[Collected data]
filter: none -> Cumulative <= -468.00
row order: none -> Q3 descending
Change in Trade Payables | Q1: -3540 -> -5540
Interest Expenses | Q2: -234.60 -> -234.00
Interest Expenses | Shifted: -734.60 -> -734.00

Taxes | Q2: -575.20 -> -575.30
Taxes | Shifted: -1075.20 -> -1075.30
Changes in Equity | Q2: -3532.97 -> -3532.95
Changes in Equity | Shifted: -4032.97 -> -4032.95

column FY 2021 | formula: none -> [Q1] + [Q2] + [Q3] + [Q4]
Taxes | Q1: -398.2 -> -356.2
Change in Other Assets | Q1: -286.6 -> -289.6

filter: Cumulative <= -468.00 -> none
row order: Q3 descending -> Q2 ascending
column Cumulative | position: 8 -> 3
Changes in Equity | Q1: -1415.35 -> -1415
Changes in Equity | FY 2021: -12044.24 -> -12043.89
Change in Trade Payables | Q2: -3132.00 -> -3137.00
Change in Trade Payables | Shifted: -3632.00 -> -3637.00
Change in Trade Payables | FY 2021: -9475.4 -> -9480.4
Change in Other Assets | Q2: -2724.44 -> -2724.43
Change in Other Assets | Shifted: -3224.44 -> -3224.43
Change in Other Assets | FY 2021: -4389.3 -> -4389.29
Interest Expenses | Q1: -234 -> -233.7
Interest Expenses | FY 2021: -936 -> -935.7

Your assignment:
Output all entries again exactly; no line may be altered.

Exercise solution:
filter: none -> Cumulative <= -468.00
row order: none -> Q3 descending
Change in Trade Payables | Q1: -3540 -> -5540
Interest Expenses | Q2: -234.60 -> -234.00
Interest Expenses | Shifted: -734.60 -> -734.00

Taxes | Q2: -575.20 -> -575.30
Taxes | Shifted: -1075.20 -> -1075.30
Changes in Equity | Q2: -3532.97 -> -3532.95
Changes in Equity | Shifted: -4032.97 -> -4032.95

column FY 2021 | formula: none -> [Q1] + [Q2] + [Q3] + [Q4]
Taxes | Q1: -398.2 -> -356.2
Change in Other Assets | Q1: -286.6 -> -289.6

filter: Cumulative <= -468.00 -> none
row order: Q3 descending -> Q2 ascending
column Cumulative | position: 8 -> 3
Changes in Equity | Q1: -1415.35 -> -1415
Changes in Equity | FY 2021: -12044.24 -> -12043.89
Change in Trade Payables | Q2: -3132.00 -> -3137.00
Change in Trade Payables | Shifted: -3632.00 -> -3637.00
Change in Trade Payables | FY 2021: -9475.4 -> -9480.4
Change in Other Assets | Q2: -2724.44 -> -2724.43
Change in Other Assets | Shifted: -3224.44 -> -3224.43
Change in Other Assets | FY 2021: -4389.3 -> -4389.29
Interest Expenses | Q1: -234 -> -233.7
Interest Expenses | FY 2021: -936 -> -935.7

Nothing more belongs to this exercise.